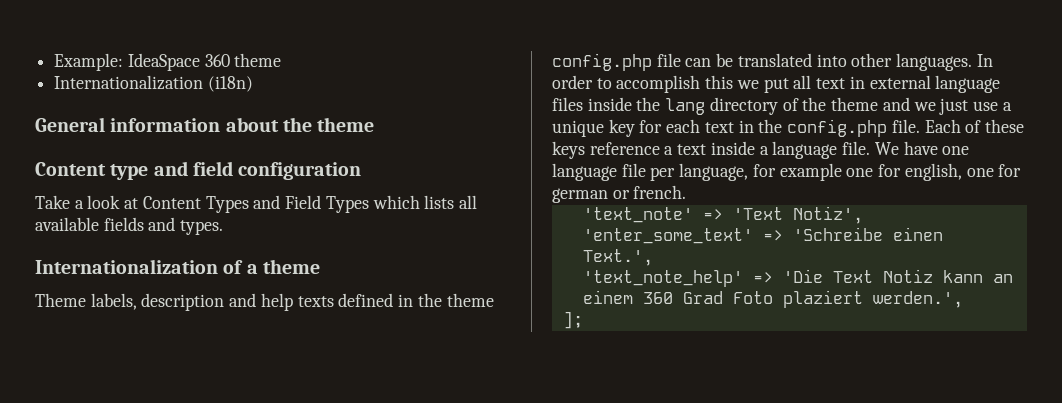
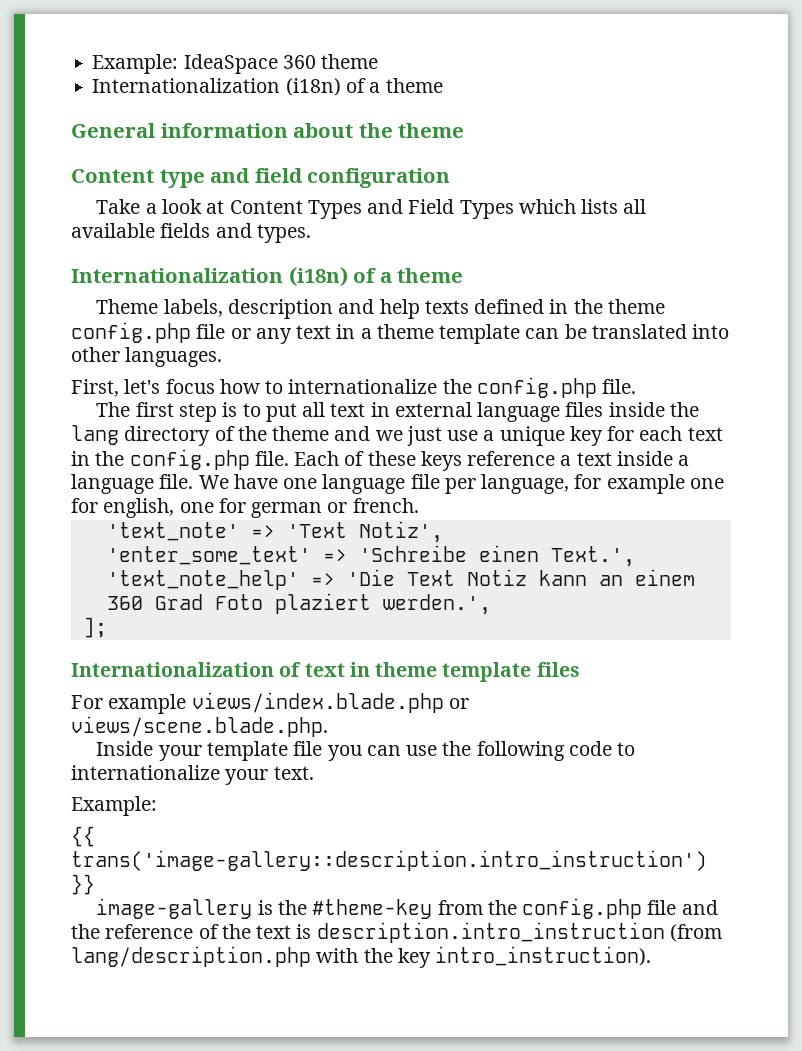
(253, 84) none -> [345,78,443,93] of a theme
(218, 266) none -> [288,267,348,286] (i18n)
(681, 60) none -> [230,324,521,344] or any text in a theme template
[976,54,993,67] [552,75,759,93] In order to accomplish this we -> [71,377,637,398] [96,402,261,422] // First, let's focus how to internationalize the config.php file. // The first step is to
(583, 320) none -> [71,662,580,682] [71,692,469,714] [71,716,328,737] [96,741,636,761] [71,765,314,785] [71,796,157,816] [71,826,95,847] [71,850,707,871] [71,874,95,895] [96,898,718,919] [71,922,722,943] [71,946,652,968] // Internationalization of text in theme template files // For example views/index.blade.php or views/scene.blade.php. // Inside your template file you can use the following code to internationalize your text. // Example: // {{ trans('image-gallery::description.intro_instruction') }} // image-gallery is the #theme-key from the config.php file and the reference of the text is description.intro_instruction (from lang/description.php with the key intro_instruction).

_ASSIGNED TASK_
Each line above should be written out again exactly, and no picture should appear in the copy.

_SOLUTION_
(253, 84) none -> [345,78,443,93] of a theme
(218, 266) none -> [288,267,348,286] (i18n)
(681, 60) none -> [230,324,521,344] or any text in a theme template
[976,54,993,67] [552,75,759,93] In order to accomplish this we -> [71,377,637,398] [96,402,261,422] // First, let's focus how to internationalize the config.php file. // The first step is to
(583, 320) none -> [71,662,580,682] [71,692,469,714] [71,716,328,737] [96,741,636,761] [71,765,314,785] [71,796,157,816] [71,826,95,847] [71,850,707,871] [71,874,95,895] [96,898,718,919] [71,922,722,943] [71,946,652,968] // Internationalization of text in theme template files // For example views/index.blade.php or views/scene.blade.php. // Inside your template file you can use the following code to internationalize your text. // Example: // {{ trans('image-gallery::description.intro_instruction') }} // image-gallery is the #theme-key from the config.php file and the reference of the text is description.intro_instruction (from lang/description.php with the key intro_instruction).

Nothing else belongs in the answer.